Do the Nation’s Biologists Believe that Life Begins at Conception? Not Quite.

  24 Oct 2019

When does life begin?  That question has divided abortion supporters and opponents for decades.

But now, some 6,000 biologists that participated in a year-long academic study appear to have provided their own stark answer:  At conception.

The author of the new study, Steve Jacobs, a newly-minted PhD at the University of Chicago’s School of Comparative Human Development, has begun promoting the idea that the weight of scientific medical evidence supports the central claim of the nation’s anti-abortion movement.

It’s not quite true but it makes for great headlines.

Jacobs’ article summarizing the results of his survey was just published on the website of the online commentary magazine Quillete.  It was also reproduced on the Real Clear Politics web site, which guarantees it wide circulation.

Jacob’s survey was a companion study to his dissertation, entitled Balancing Abortion Rights and Fetal Rights: A Mixed Methods Mediation of the U.S. Abortion Debate.  For the companion study, Jacobs contacted biologists across the country by email and asked them to reply to a set of open-ended questions about reproduction and pregnancy.

Cleverly, Jacobs structured his survey questions in as scientific a manner as possible – and never suggested that results had any political or policy implications.

For example, one section of his survey prompted respondents to review and comment upon a series of scientific descriptions of the “fertilization” process.

One such description read:  “In developmental biology, fertilization marks the beginning of a human’s life, since that process produces an organism with a human genome that has begun to develop in the first stage of the human life cycle.”

In their open-ended responses, 96% of the biologists appeared to affirm the view that human life indeed begins with “fertilization” – in effect, at “conception.”

But when Jacobs told the same biologists that his survey also “relates to the controversial public debate surrounding abortion,” many of them sent him hostile messages, questioning his objectivity.

“I did respond to, and fill in the survey, but am concerned about the tenor of the questions,” one biologist wrote.  “It seemed like a thinly-disguised effort to make biologists take a stand on issues that could be used to advocate for or against abortion.”

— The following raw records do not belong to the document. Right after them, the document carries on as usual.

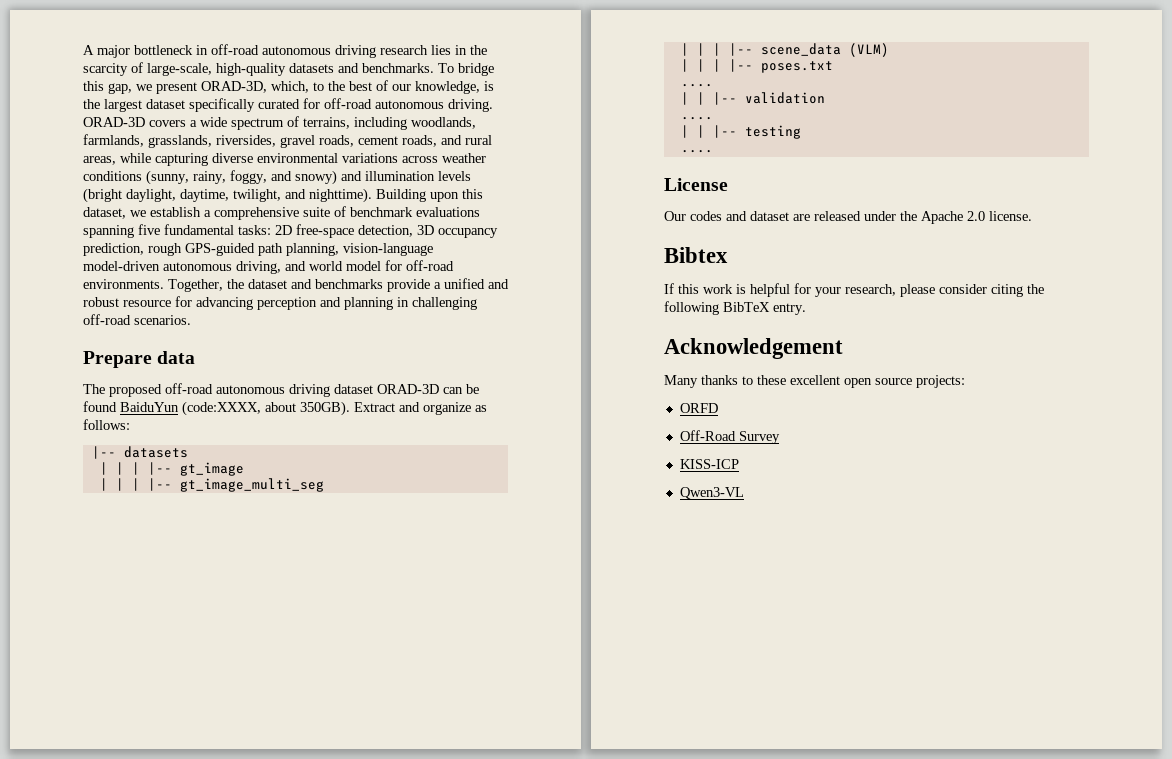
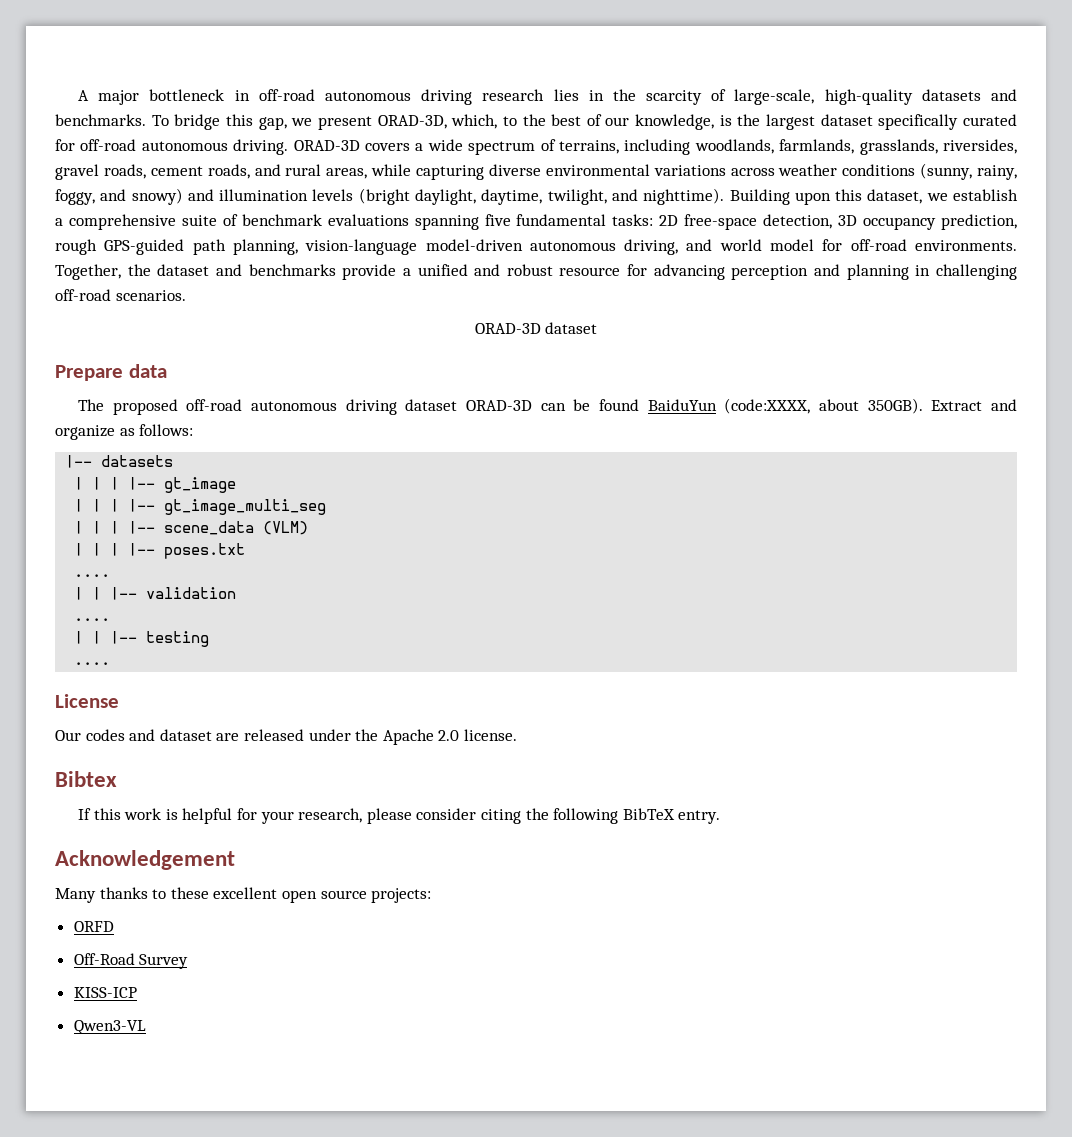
+ ORAD-3D dataset

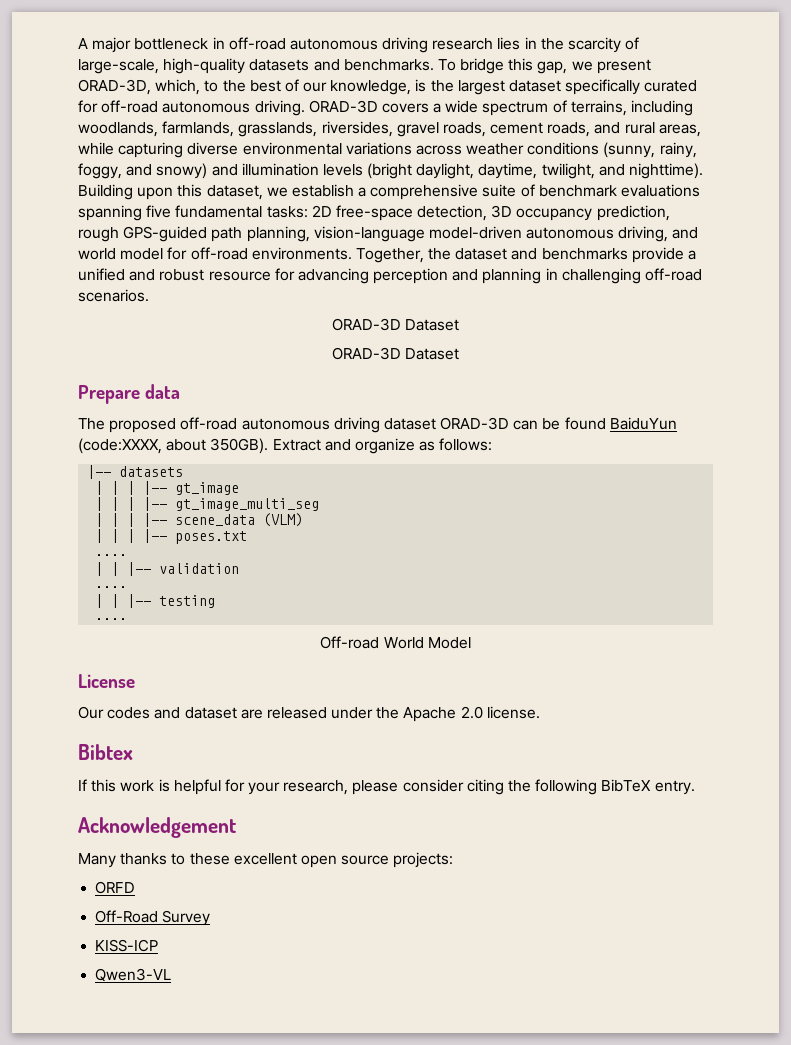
  Together, the dataset and benchmarks provide a unified and robust resource for advancing perception and planning in challenging off-road scenarios.
- ORAD-3D dataset
+ ORAD-3D Dataset
+ ORAD-3D Dataset
+ Off-road World Model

“Sorry this looks like it’s more a religious survey to be used to misinterpret by radicals to advertise about the beginning of life and not a survey about what faculty know about biology,” said another.

A third was even blunter:  “Is this a study funded by Trump and the Ku Klux Klan?”

Critics of the study say it doesn’t really answer the question of whether a woman has a right to terminate a pregnancy.  In practice, that’s often a question of balancing the life of the mother against the life of her developing fetus.

Moreover, the biologists contacted weren’t actually commenting on the quality of life of a fertilized egg.  Is it a baby, or a baby-to-be?  Is the developing embryo even a fetus?
Still, in Jacobs’ view, the biologists’ answers seem to tilt the abortion debate toward those that argue that embryonic mammalian life is “human.”  In theory, destroying that embryo means destroying “human” life.  To abortion opponents, that’s horrifying – indeed, immoral.

Jacobs’ study comes at a time as many states are debating whether to revise the Roe v. Wade standard of the first trimester of pregnancy as the legal cut-off point for a woman’s right to an abortion.

Some states are trying to reduce that period from 24 to 20 or even 15 weeks based on more recent medical evidence that a fetus might survive outside the womb at an earlier date than once believed.  Other states have tried to introduce a “heartbeat” law that would preserve the life of a fetus almost since its inception.

Jacobs’ study might be used as fodder to support these laws, suggesting that the nation’s biologists actually support them. Arguably, though, the study merely re-states the obvious:  a fertilized egg is a “life form.”

That doesn’t mean it mean it has legal rights – or “personhood” — on par with those of the mother.

Roe v. Wade largely sidestepped the theological and moral issues raised by abortion.  On the one hand, as long as a fetus could not survive on its own outside the womb, it was not yet a “baby,” but a part of the mother’s body, the Supreme Court reasoned in its historic 5-4 decision.

Furthermore, decisions regarding its status were to be made by the mother in consultation with her physician and would be protected under federal privacy law, the Court said.

At the same time, the Court pointedly rejected the argument that women had an “unconditional” right to an abortion.  After the first trimester, other factors, including the rights of the developing fetus and its father and the “interests of society,” might well come into play, the Court argued.

Many involved in the abortion debate feel that revisiting Roe v. Wade may be long overdue.   While abortion opponents want to roll back the law, some abortion supporters would like to see a more forceful defense of abortion as a basic legal right.

Jacobs’ study, while seemingly dispositive, or least consequential on its face, won’t actually resolve this debate.  But then again, probably nothing will.